** What is required **
Each line below from the one containing "[142,627,186,647] 项目 -> [87,469,131,491] 致谢" through the one containing "(166, 777) none" is to be given again exactly, and no line outside that span.

** Information **
__________________________________________________
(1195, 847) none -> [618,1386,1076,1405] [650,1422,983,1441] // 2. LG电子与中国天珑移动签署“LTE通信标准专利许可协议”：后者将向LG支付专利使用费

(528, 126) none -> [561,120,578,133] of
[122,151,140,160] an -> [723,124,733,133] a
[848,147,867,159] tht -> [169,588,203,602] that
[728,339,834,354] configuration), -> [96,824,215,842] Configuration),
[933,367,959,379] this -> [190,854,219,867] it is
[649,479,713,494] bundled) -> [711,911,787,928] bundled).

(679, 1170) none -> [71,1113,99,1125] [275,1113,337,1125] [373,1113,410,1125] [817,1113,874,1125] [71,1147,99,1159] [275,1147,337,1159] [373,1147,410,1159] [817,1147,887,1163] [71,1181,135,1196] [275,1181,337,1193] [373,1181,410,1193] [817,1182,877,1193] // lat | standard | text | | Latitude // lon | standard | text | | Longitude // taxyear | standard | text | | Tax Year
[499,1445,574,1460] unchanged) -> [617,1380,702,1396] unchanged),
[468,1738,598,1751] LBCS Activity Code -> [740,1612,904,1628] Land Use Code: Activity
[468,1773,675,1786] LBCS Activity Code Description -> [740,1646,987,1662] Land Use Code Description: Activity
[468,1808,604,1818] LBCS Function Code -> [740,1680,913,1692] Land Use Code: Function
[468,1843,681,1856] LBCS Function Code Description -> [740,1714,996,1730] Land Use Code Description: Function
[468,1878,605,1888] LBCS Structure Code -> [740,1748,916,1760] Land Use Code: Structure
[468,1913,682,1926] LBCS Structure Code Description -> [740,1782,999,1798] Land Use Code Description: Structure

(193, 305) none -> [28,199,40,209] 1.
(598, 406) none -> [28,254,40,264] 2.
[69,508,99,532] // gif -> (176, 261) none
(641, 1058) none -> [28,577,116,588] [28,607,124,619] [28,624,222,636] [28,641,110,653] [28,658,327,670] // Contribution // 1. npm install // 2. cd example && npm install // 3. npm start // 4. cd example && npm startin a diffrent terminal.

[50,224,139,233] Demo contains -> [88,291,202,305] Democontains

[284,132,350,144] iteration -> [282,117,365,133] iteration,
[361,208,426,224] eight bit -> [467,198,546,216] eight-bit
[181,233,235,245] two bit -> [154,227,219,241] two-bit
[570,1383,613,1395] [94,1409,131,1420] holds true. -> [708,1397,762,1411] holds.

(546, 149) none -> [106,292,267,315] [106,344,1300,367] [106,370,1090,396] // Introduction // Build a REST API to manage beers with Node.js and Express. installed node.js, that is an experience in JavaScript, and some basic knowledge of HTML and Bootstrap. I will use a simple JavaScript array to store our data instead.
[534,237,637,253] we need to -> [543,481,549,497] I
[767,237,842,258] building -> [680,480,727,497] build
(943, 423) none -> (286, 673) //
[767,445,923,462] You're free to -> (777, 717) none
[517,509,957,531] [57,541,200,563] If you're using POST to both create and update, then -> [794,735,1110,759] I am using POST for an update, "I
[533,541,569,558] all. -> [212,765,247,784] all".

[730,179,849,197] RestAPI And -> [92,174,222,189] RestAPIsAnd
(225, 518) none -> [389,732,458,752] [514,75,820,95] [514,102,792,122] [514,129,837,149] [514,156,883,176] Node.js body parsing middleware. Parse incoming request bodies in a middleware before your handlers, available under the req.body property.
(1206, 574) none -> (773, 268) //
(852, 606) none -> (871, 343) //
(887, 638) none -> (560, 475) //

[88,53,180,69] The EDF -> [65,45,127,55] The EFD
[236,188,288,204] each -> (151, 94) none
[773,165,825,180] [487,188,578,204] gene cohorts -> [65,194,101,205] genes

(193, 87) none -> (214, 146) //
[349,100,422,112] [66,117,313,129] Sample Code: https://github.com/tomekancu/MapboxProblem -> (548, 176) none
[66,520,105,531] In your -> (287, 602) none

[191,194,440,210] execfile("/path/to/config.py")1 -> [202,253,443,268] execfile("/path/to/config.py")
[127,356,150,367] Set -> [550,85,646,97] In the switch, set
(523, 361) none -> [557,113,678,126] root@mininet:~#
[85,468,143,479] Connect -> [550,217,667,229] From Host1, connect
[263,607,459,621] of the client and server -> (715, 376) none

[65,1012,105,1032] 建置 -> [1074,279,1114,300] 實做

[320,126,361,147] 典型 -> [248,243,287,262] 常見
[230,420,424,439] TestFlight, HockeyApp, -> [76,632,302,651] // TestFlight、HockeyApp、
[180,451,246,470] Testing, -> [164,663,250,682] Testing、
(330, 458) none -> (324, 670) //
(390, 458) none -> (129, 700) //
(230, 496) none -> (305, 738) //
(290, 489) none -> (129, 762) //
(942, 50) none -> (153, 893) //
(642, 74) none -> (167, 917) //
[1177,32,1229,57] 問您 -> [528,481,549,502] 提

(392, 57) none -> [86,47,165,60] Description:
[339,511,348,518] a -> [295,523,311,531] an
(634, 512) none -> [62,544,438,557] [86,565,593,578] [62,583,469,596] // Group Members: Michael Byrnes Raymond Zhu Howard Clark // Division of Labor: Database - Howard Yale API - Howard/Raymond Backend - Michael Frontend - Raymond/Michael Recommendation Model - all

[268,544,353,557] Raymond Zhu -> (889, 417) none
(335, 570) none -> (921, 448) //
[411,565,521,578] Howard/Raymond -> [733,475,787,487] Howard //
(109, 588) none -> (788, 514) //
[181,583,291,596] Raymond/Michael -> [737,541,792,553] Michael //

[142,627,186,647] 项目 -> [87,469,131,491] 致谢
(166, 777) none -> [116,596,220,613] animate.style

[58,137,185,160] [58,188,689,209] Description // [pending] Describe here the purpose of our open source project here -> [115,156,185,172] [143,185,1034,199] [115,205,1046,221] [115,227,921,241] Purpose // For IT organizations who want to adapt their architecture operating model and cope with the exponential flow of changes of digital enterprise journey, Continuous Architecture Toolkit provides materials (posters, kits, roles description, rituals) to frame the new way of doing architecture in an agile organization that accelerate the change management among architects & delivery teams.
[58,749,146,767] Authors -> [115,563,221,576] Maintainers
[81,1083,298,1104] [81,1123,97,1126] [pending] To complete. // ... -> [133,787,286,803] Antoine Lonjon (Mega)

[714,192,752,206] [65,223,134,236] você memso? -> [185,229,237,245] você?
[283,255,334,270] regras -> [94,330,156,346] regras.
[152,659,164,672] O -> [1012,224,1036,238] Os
__________________________________________________
** Solution for this task **
[142,627,186,647] 项目 -> [87,469,131,491] 致谢
(166, 777) none -> [116,596,220,613] animate.style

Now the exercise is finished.